== Exercise brief ==
Copy each line from the data that has the word "同时考虑到WSIS" in it.

== Given records ==
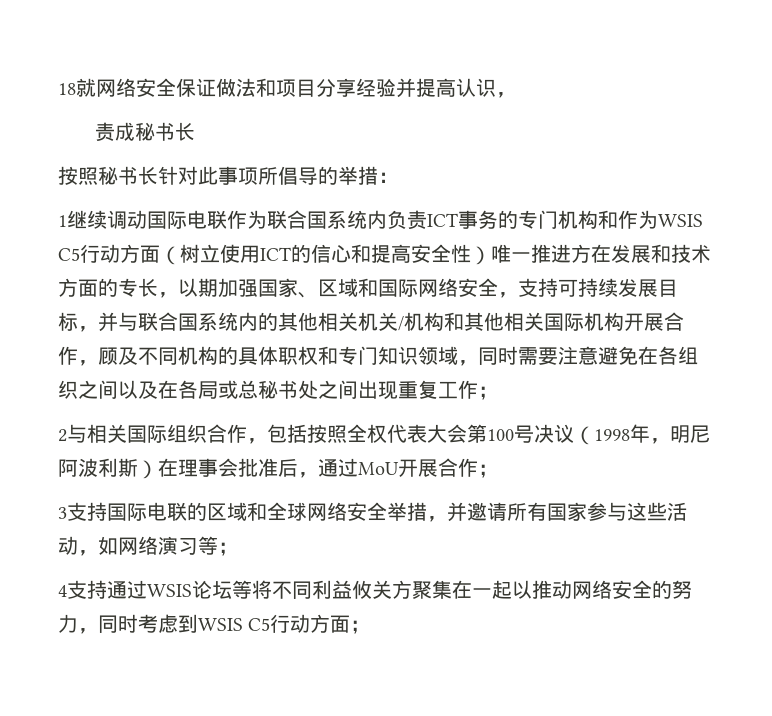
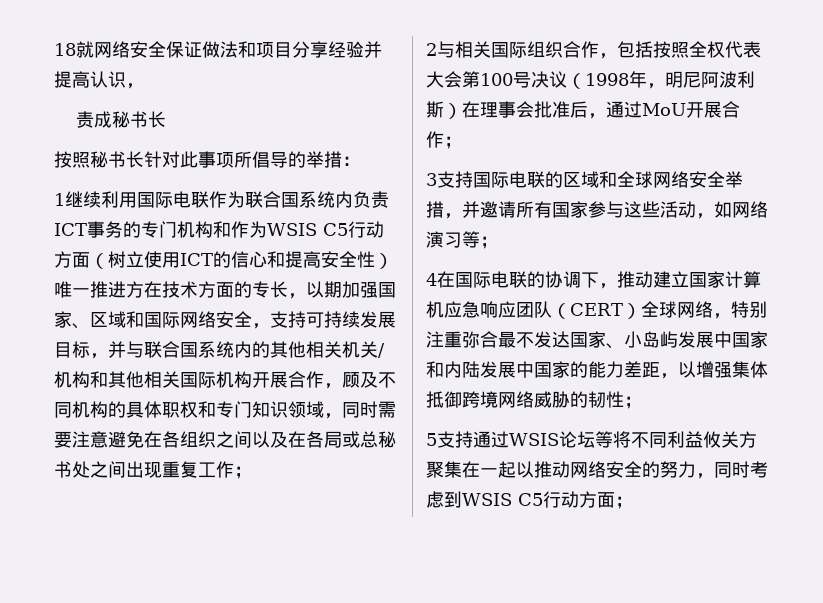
- 1继续调动国际电联作为联合国系统内负责ICT事务的专门机构和作为WSIS C5行动方面（树立使用ICT的信心和提高安全性）唯一推进方在发展和技术方面的专长，以期加强国家、区域和国际网络安全，支持可持续发展目标，并与联合国系统内的其他相关机关/机构和其他相关国际机构开展合作，顾及不同机构的具体职权和专门知识领域，同时需要注意避免在各组织之间以及在各局或总秘书处之间出现重复工作；
+ 1继续利用国际电联作为联合国系统内负责ICT事务的专门机构和作为WSIS C5行动方面（树立使用ICT的信心和提高安全性）唯一推进方在技术方面的专长，以期加强国家、区域和国际网络安全，支持可持续发展目标，并与联合国系统内的其他相关机关/机构和其他相关国际机构开展合作，顾及不同机构的具体职权和专门知识领域，同时需要注意避免在各组织之间以及在各局或总秘书处之间出现重复工作；
- 4支持通过WSIS论坛等将不同利益攸关方聚集在一起以推动网络安全的努力，同时考虑到WSIS C5行动方面；
+ 4在国际电联的协调下，推动建立国家计算机应急响应团队（CERT）全球网络，特别注重弥合最不发达国家、小岛屿发展中国家和内陆发展中国家的能力差距，以增强集体抵御跨境网络威胁的韧性；
+ 5支持通过WSIS论坛等将不同利益攸关方聚集在一起以推动网络安全的努力，同时考虑到WSIS C5行动方面；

== Response area ==
- 4支持通过WSIS论坛等将不同利益攸关方聚集在一起以推动网络安全的努力，同时考虑到WSIS C5行动方面；
+ 5支持通过WSIS论坛等将不同利益攸关方聚集在一起以推动网络安全的努力，同时考虑到WSIS C5行动方面；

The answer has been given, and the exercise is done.